WHAT THE TASK REQUIRES — In the entries below, find the line containing "font-weight: bold ->" and the line containing "html: none ->". Copy those two lines and everything between them exactly, without the pictures.

PROVIDED INFORMATION —
○ ○ ○

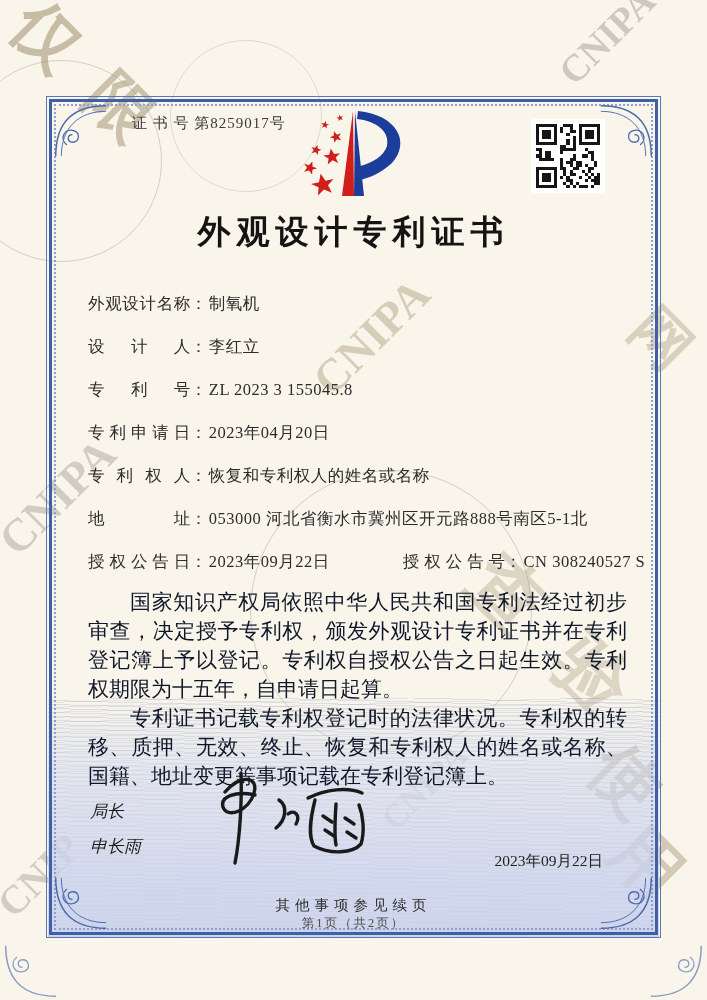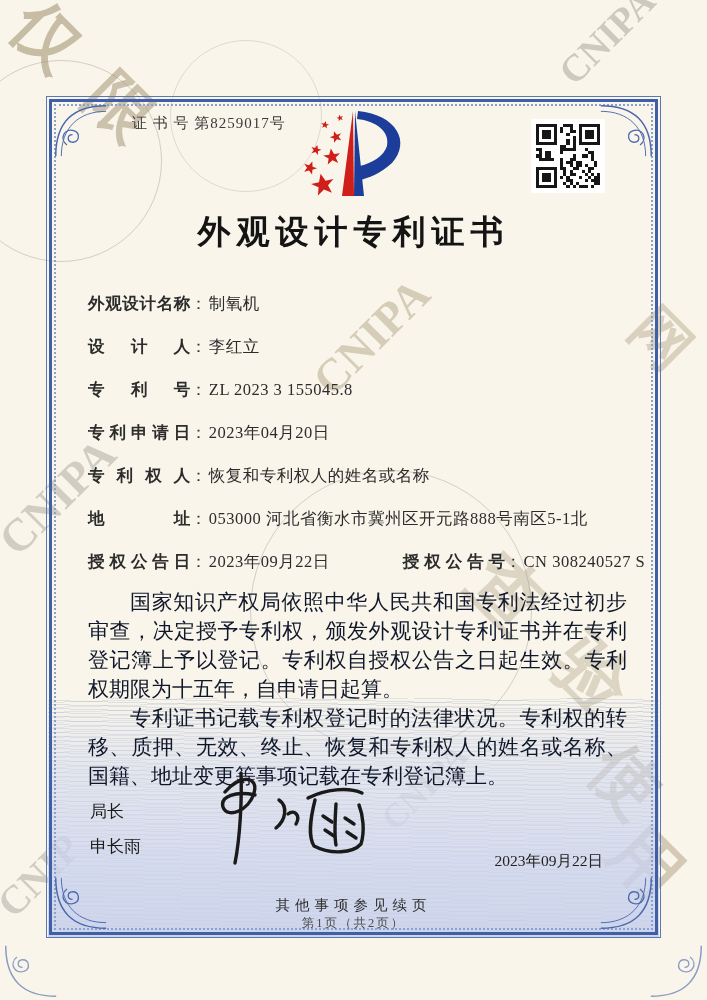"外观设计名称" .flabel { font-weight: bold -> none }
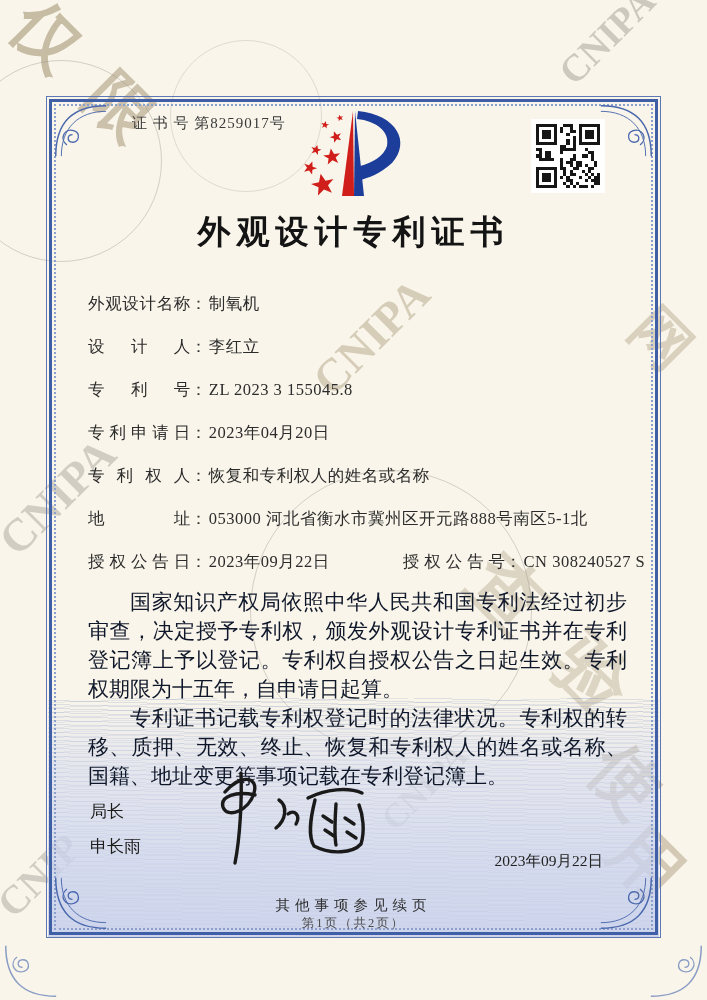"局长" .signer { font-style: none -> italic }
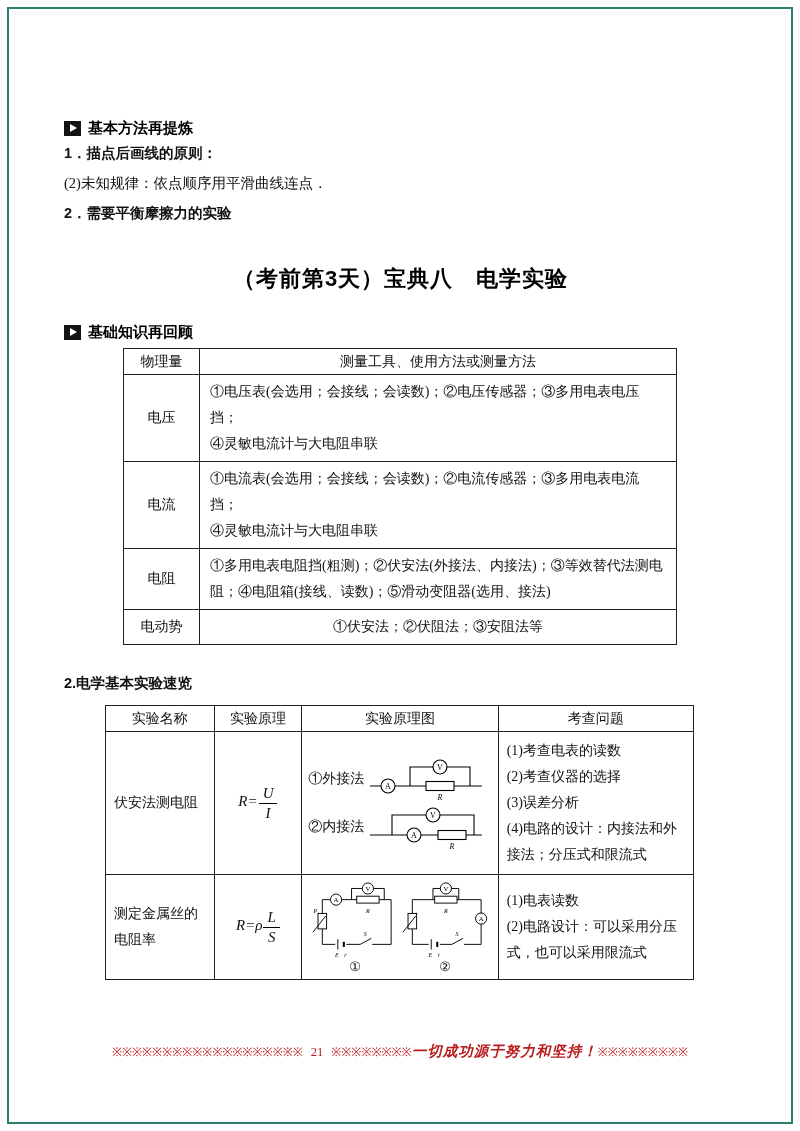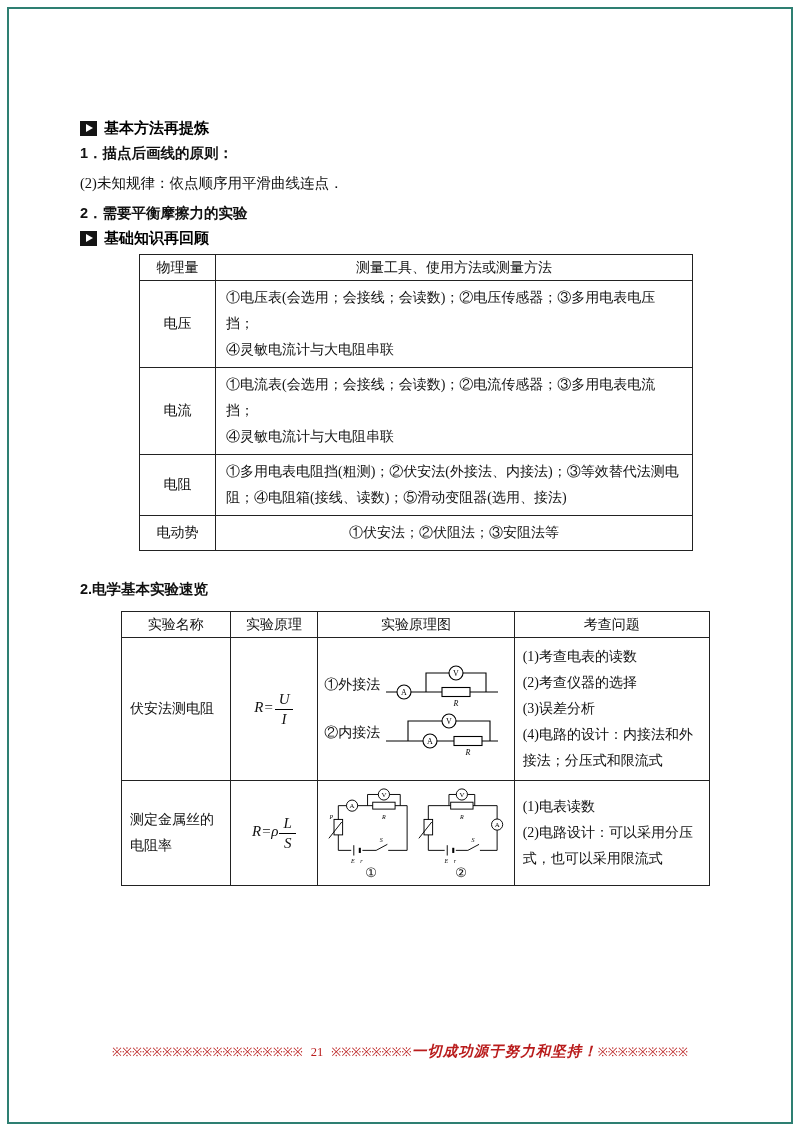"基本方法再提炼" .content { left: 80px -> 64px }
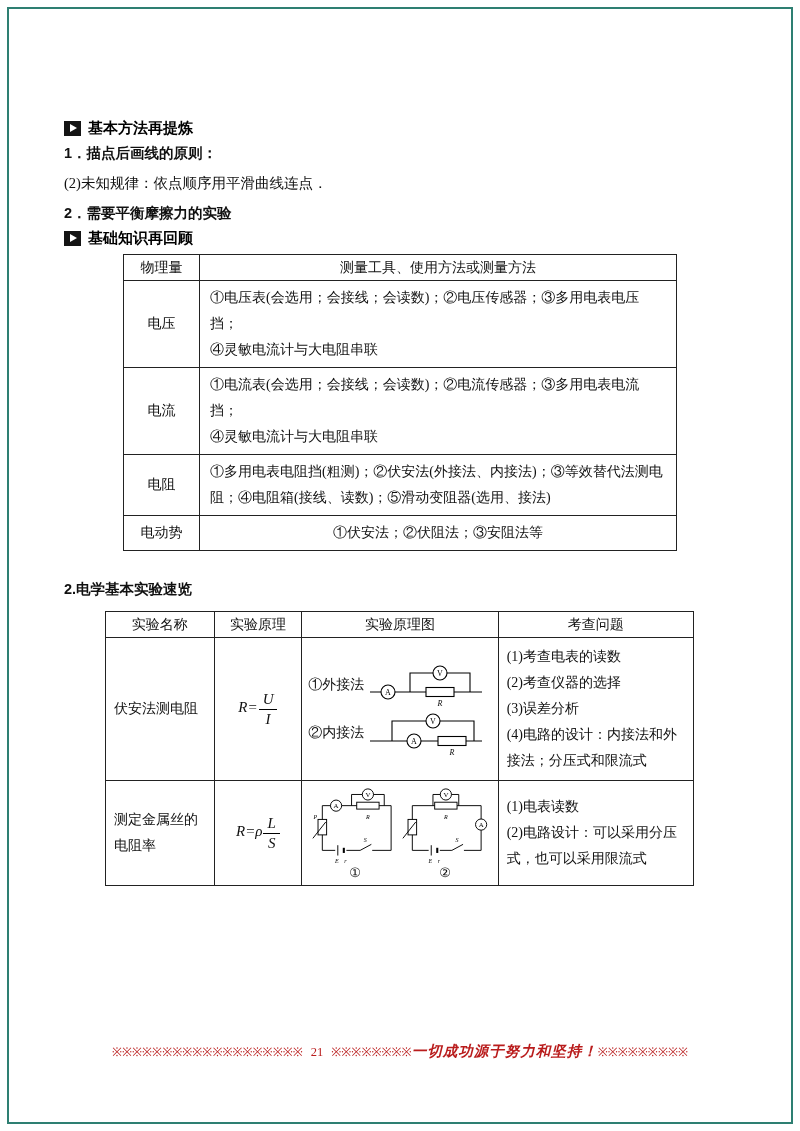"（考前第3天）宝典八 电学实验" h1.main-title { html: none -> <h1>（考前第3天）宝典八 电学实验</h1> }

○ ○ ○

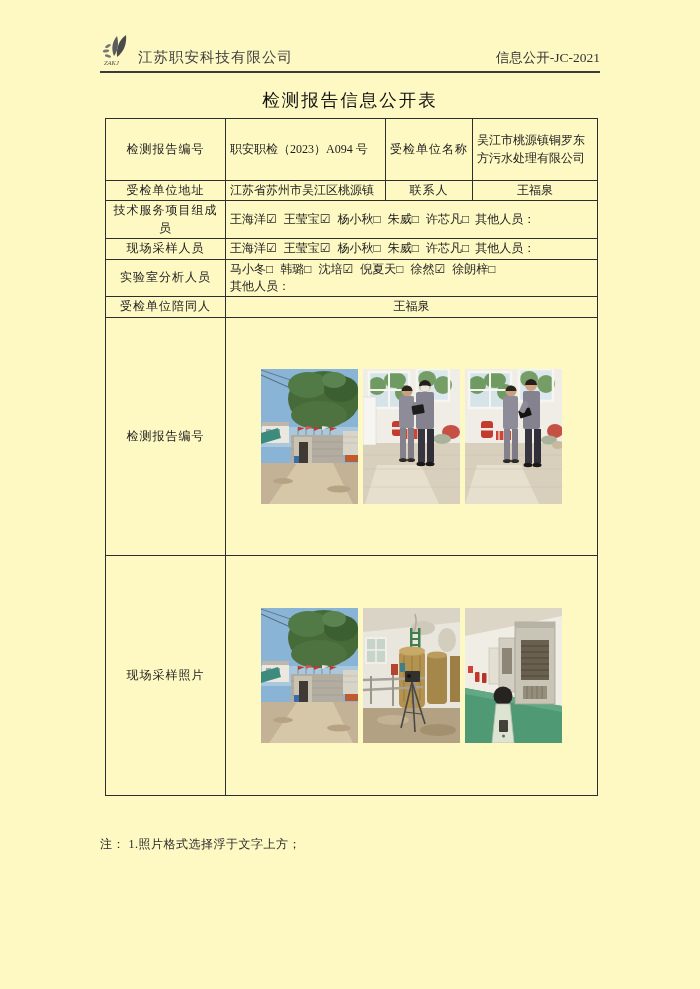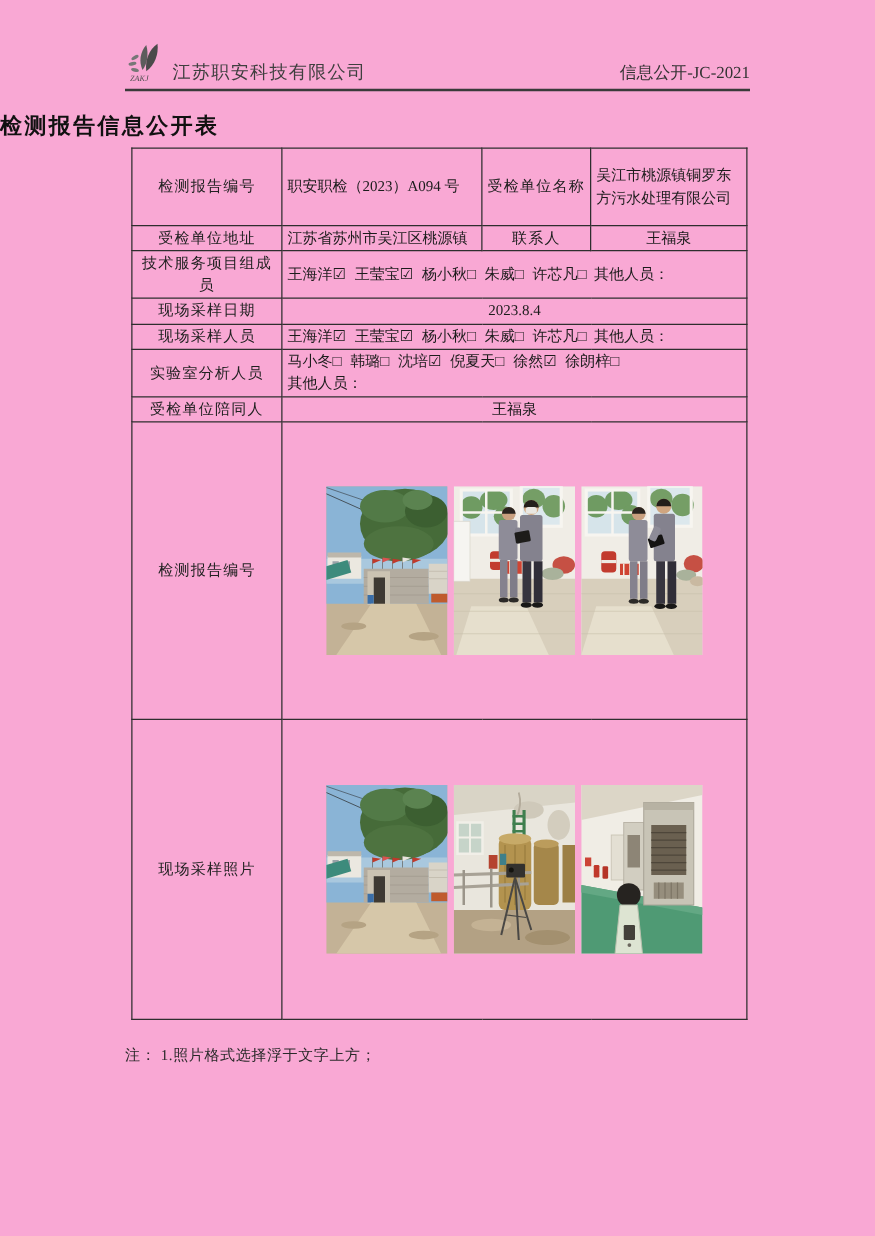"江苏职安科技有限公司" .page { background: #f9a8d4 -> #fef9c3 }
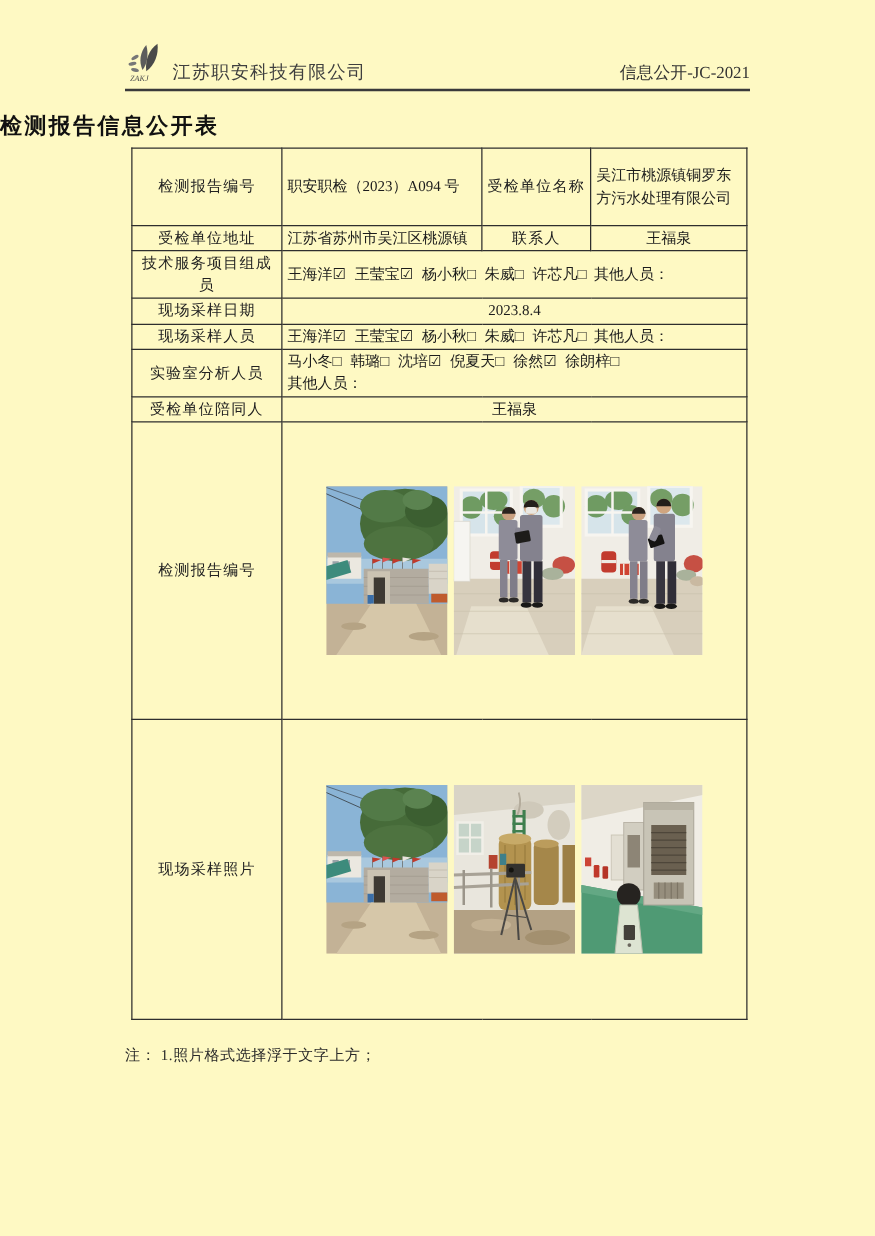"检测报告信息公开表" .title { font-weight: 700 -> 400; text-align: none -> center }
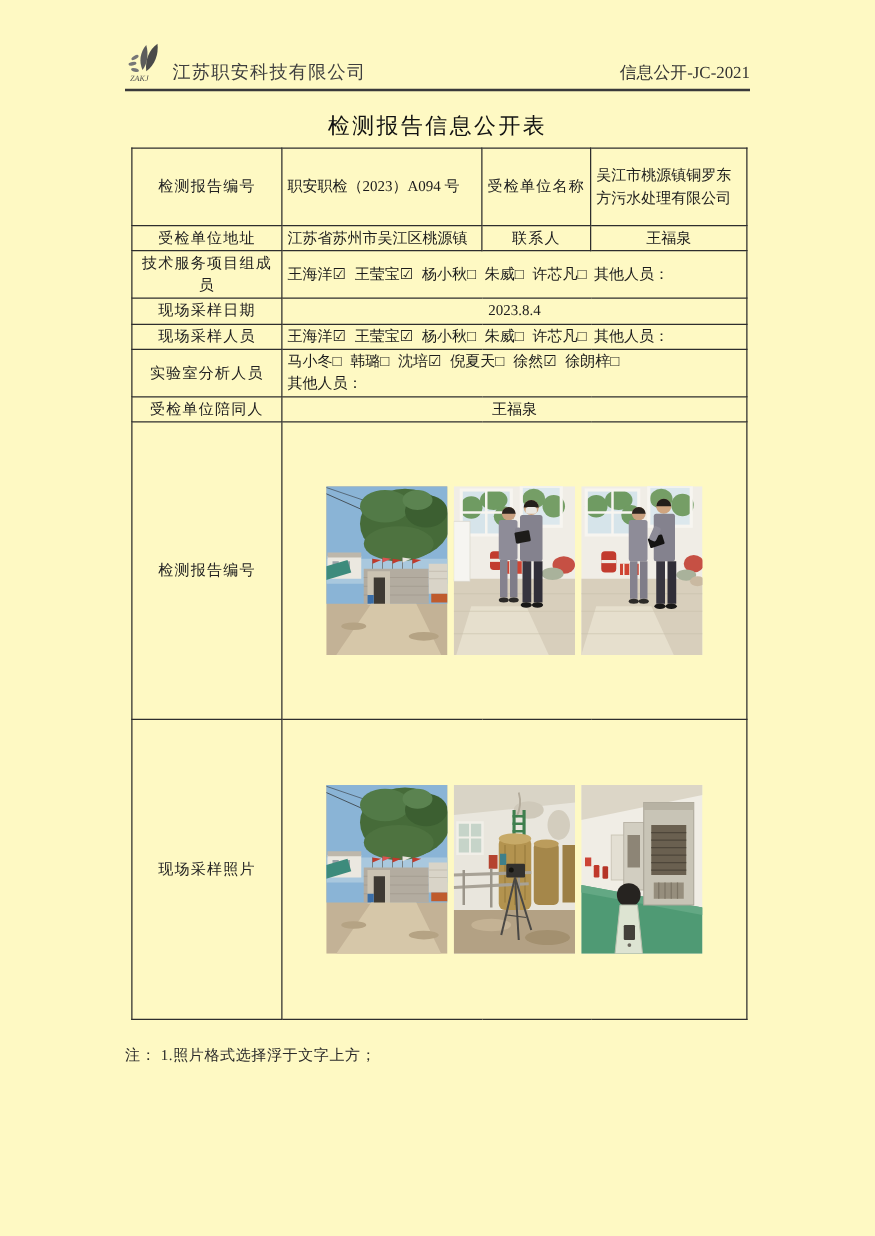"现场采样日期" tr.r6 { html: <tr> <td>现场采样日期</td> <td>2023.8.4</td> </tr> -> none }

○ ○ ○

OUTPUT FOR THIS TASK —
"外观设计名称" .flabel { font-weight: bold -> none }
"局长" .signer { font-style: none -> italic }
"基本方法再提炼" .content { left: 80px -> 64px }
"（考前第3天）宝典八 电学实验" h1.main-title { html: none -> <h1>（考前第3天）宝典八 电学实验</h1> }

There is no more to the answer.